1. Dietary factors linked to high proportion of deaths from stroke, heart disease and type 2 diabetes

Reported in JAMA, this is an interesting study that showed how dietary factors contributed to “substantia” portion of deaths from stroke, heart disease and type 2 diabetes. Researchers utilized a comparative risk assessment model to estimate deaths that related to poor dietary habits in the intake of 10 dietary factors. These are:

  1. Fruits
  2. Vegetables
  3. Nuts or Seeds
  4. Whole grains
  5. Unprocessed red meats
  6. Processed meats
  7. Sugar beverages
  8. Polyunsaturated fats
  9. Sodium
  10. Seafood omega-3 fats

In 2012, there were 702,308 total deaths that occurred due to adnormal cardiometabolic conditions prevalent among people. Out of these, 506,100 occurred from heart disease, 128,294 from stroke and 67,914 from diabetes. High sodium intake was related to the largest number of deaths (66,508), followed by the low intake of nuts and seeds (59,374) and high amount of processed meats (57,766).

Among those suffering from coronary heart disease, for example, blockage of an artery or a previous heart attack, the highest death rates were among those who had low intake of nuts and seeds. Among people who suffered a stroke, highest death rates were among those who consumed very littel vegetables and fruits. Among those with hypertension, highest death rates were among those who consumed high levels of sodium. Among those with diabetes, the highest rates of death were seen in those who took high quantities of processed meats. If you fall under any of these categories of diseases these results should help you identify which dietary factors you should focus upon for proper consumption to avoid premature death.

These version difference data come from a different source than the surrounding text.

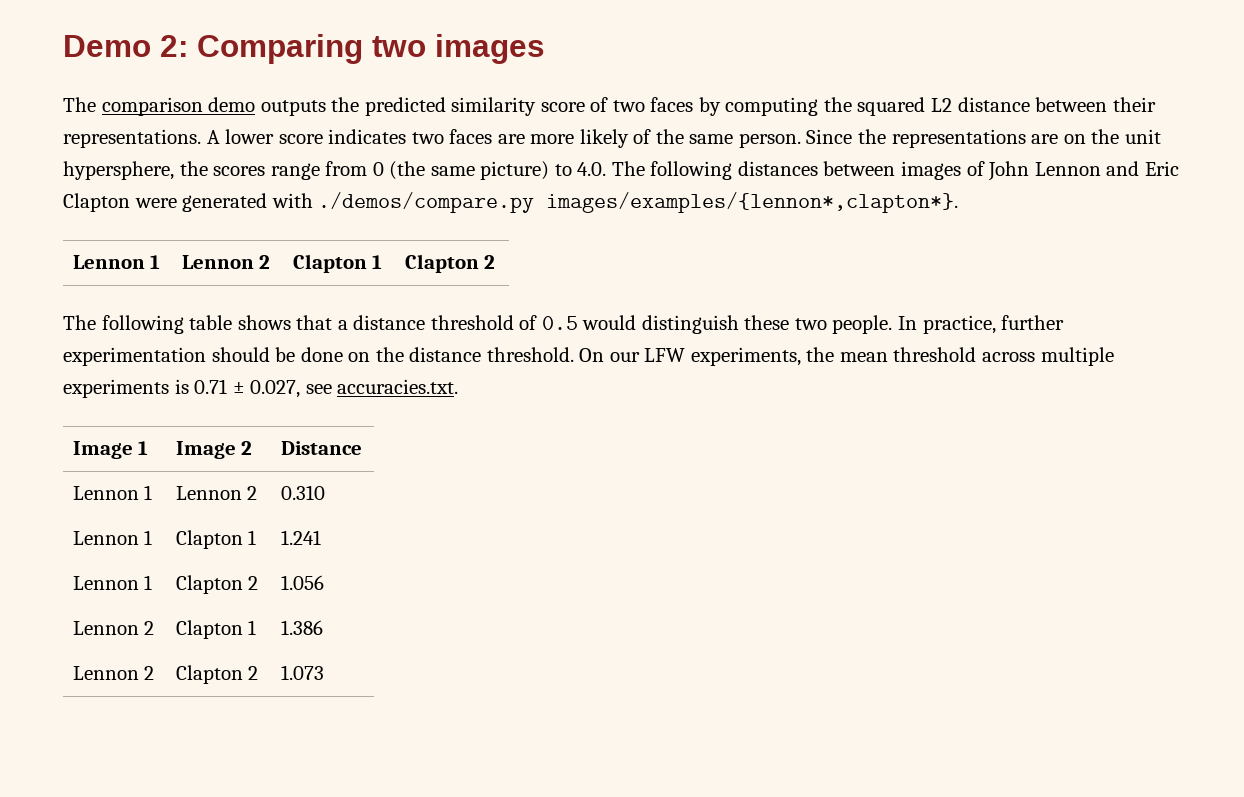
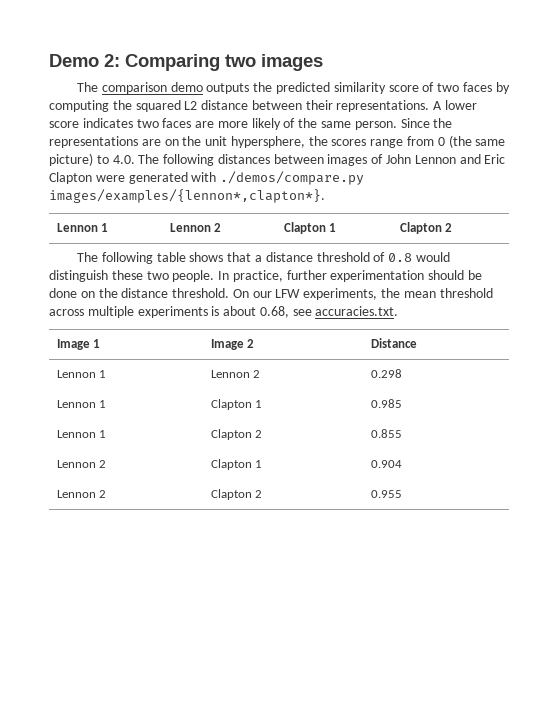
[541,316,578,330] 0.5 -> [388,253,413,262] 0.8
[194,379,301,398] 0.71 ± 0.027, -> [223,306,289,318] about 0.68,
[280,485,325,500] 0.310 -> [370,369,402,378] 0.298
[280,530,321,545] 1.241 -> [370,399,402,408] 0.985
[280,575,324,590] [72,621,155,635] [175,620,257,639] [280,620,323,635] 1.056 // Lennon 2 | Clapton 1 | 1.386 -> [370,429,402,438] [56,460,107,468] [210,459,263,470] [370,460,402,468] 0.855 // Lennon 2 | Clapton 1 | 0.904
[280,665,324,680] 1.073 -> [370,490,402,498] 0.955

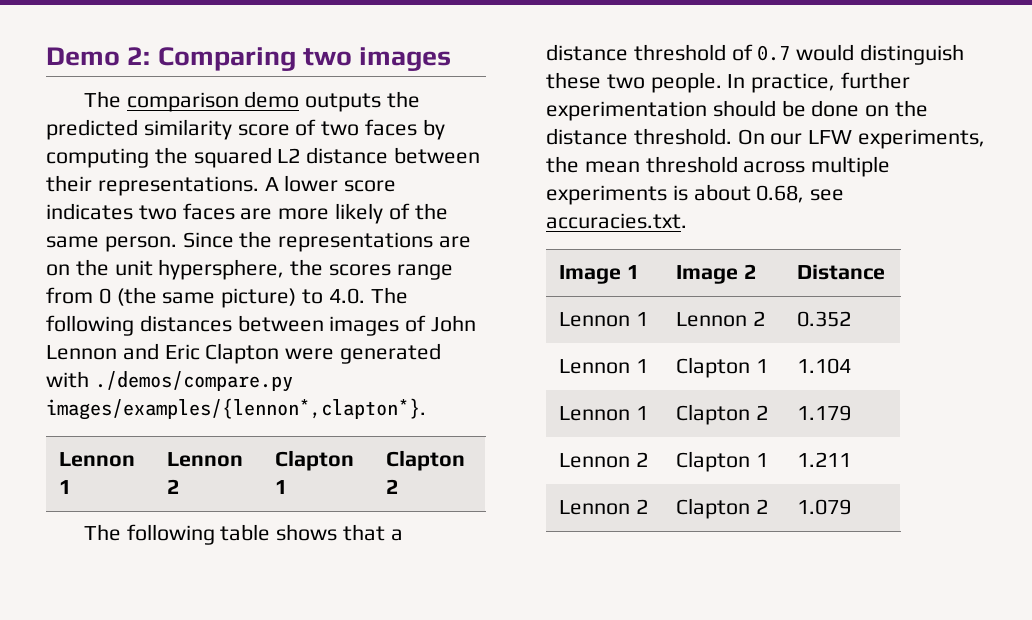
[388,253,413,262] 0.8 -> [757,45,791,61] 0.7
[370,369,402,378] 0.298 -> [797,311,852,327] 0.352
[370,399,402,408] 0.985 -> [797,358,852,374] 1.104
[370,429,402,438] [56,460,107,468] [210,459,263,470] [370,460,402,468] 0.855 // Lennon 2 | Clapton 1 | 0.904 -> [797,405,852,421] [559,452,649,468] [676,451,769,472] [797,452,852,467] 1.179 // Lennon 2 | Clapton 1 | 1.211
[370,490,402,498] 0.955 -> [797,499,852,515] 1.079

2. Influenza increases odds of Heart Attack: Patients with respiratory infections, particularly influenza, have an increased risk of getting a heart attack. Researchers analyzed data for heart attack between May 2008 and May 2015 in 332 patients who were tested and diagnosed with influenza between May 2009 and May 2014. The focused period was the first 7 days after the diagnosis was made when increased number of heart attacks occurred during this period determined as high risk period.

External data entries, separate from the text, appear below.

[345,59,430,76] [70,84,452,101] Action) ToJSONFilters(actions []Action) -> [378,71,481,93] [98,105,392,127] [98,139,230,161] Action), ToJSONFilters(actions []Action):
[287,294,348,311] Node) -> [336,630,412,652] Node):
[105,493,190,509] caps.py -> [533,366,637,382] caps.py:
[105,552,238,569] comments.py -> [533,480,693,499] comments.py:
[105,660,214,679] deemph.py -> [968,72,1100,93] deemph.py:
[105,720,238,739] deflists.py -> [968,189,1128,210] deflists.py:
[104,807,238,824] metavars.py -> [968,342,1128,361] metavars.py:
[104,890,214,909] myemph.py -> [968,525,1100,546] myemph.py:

For example, suppose if there were 20 admissions for heart attack in the first week of illness, there were only 3 admissions for heart attack during the non-risk period, that is from day 8 through rest of the post influenza period. This confirmed what prior studies have suggested that there was indeed a temporal association between influenza and heart attack. Dr. Jeffrrey C. Kwong, a scientist at the institute of Evaluative Sciences and Public Health, Ontario who led the research with his colleagues said that their study reinforces the importance of Flu Vaccination in reducing the incidence of heart attacks.

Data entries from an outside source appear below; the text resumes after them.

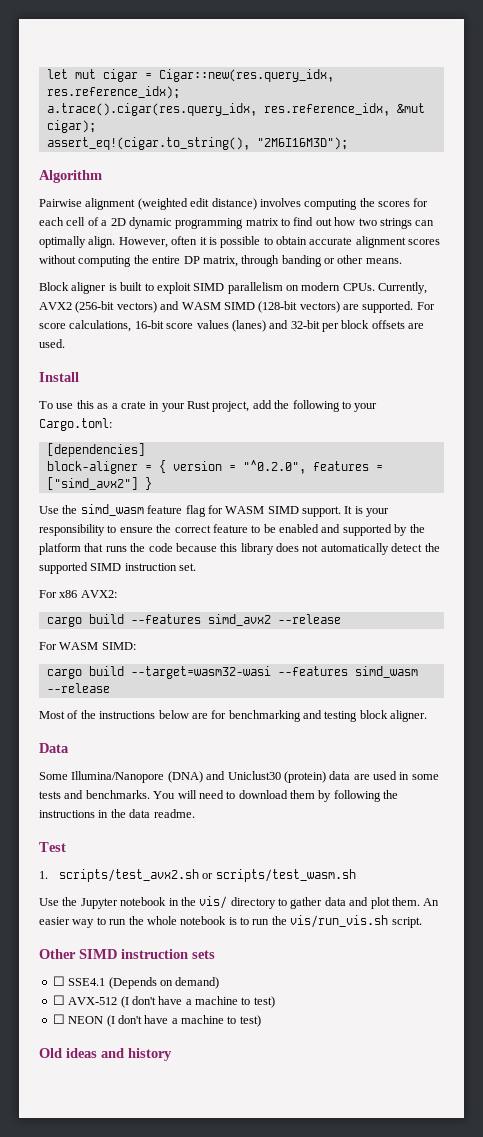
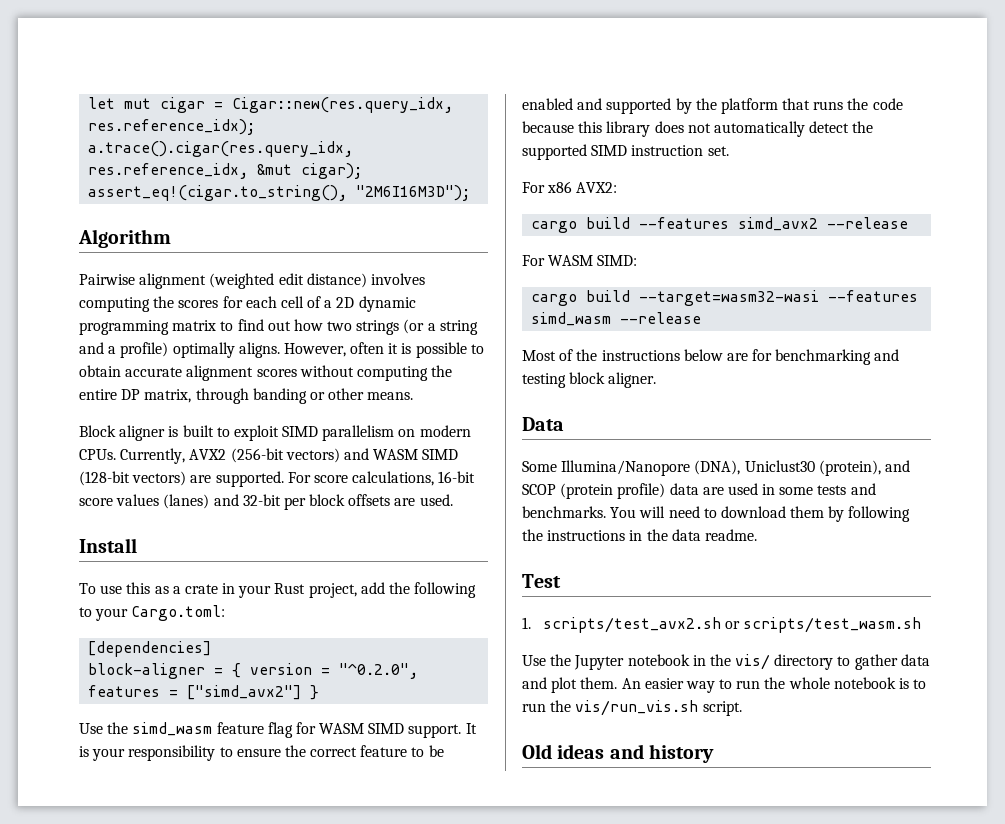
[415,220,435,226] [39,236,116,248] can optimally align. -> [403,319,478,335] [79,342,280,358] (or a string and a profile) optimally aligns.
[167,771,326,783] (DNA) and Uniclust30 (protein) -> [694,460,910,476] [522,483,666,499] (DNA), Uniclust30 (protein), and SCOP (protein profile)
[39,949,215,959] [52,976,220,989] [52,995,275,1008] [52,1014,261,1027] // Other SIMD instruction sets // ☐ SSE4.1 (Depends on demand) // ☐ AVX-512 (I don't have a machine to test) // ☐ NEON (I don't have a machine to test) -> (742, 708) none

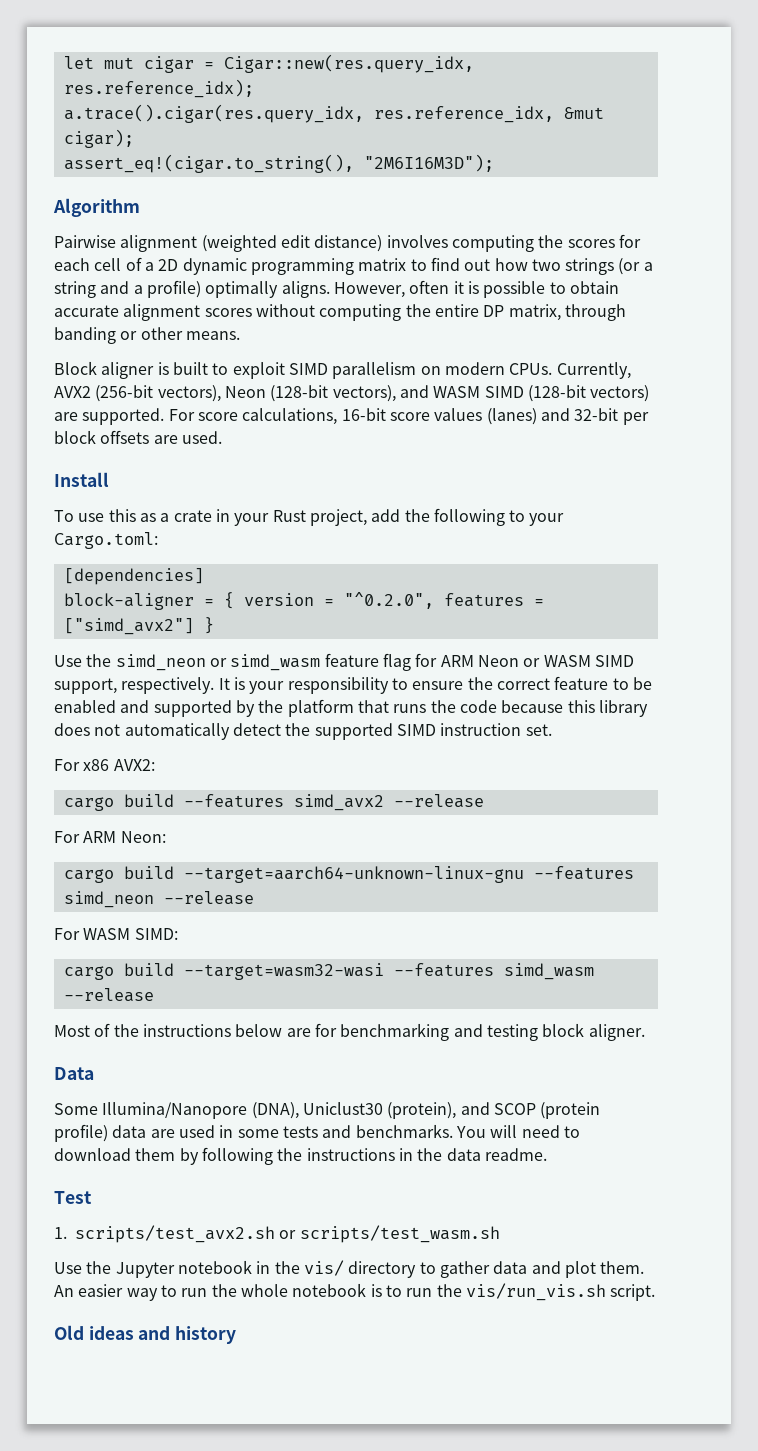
[285,448,340,463] vectors) -> [157,385,396,402] vectors), Neon (128-bit vectors),
(129, 728) none -> [115,654,227,671] simd_neon or
[319,723,462,738] WASM SIMD support. -> [440,655,634,667] [54,677,215,694] ARM Neon or WASM SIMD support, respectively.
(909, 223) none -> [54,831,166,843] [63,866,634,883] [63,891,254,908] // For ARM Neon: // cargo build --target=aarch64-unknown-linux-gnu --features simd_neon --release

3. Mortality rates are higher in unmarried patients with coronary artery disease: According to a study published in the Journal of American Heart Association, patients who underwent cardiac catheterization because of coronary artery disease and were unmarried had an increased risk of dying compared to thse who were married. “ I was surprised by the magnitude of the influence marriage has on heart patients. Social support provided by marriage and perhaps any other benefits of companionship are important for people with heart disease.” Arshad Quyyumi MD, professor of medicine in the division of cardiology at Emory university said in a press release. The researchers reviewed data from 6,051 patients who underwent cardiac catheterization for known or suspected coronary artery disease between 2003 and 2015. They found that the total number of deaths, deaths because of heart disease including heart attack, were more in unmarried patients compared to those who were married.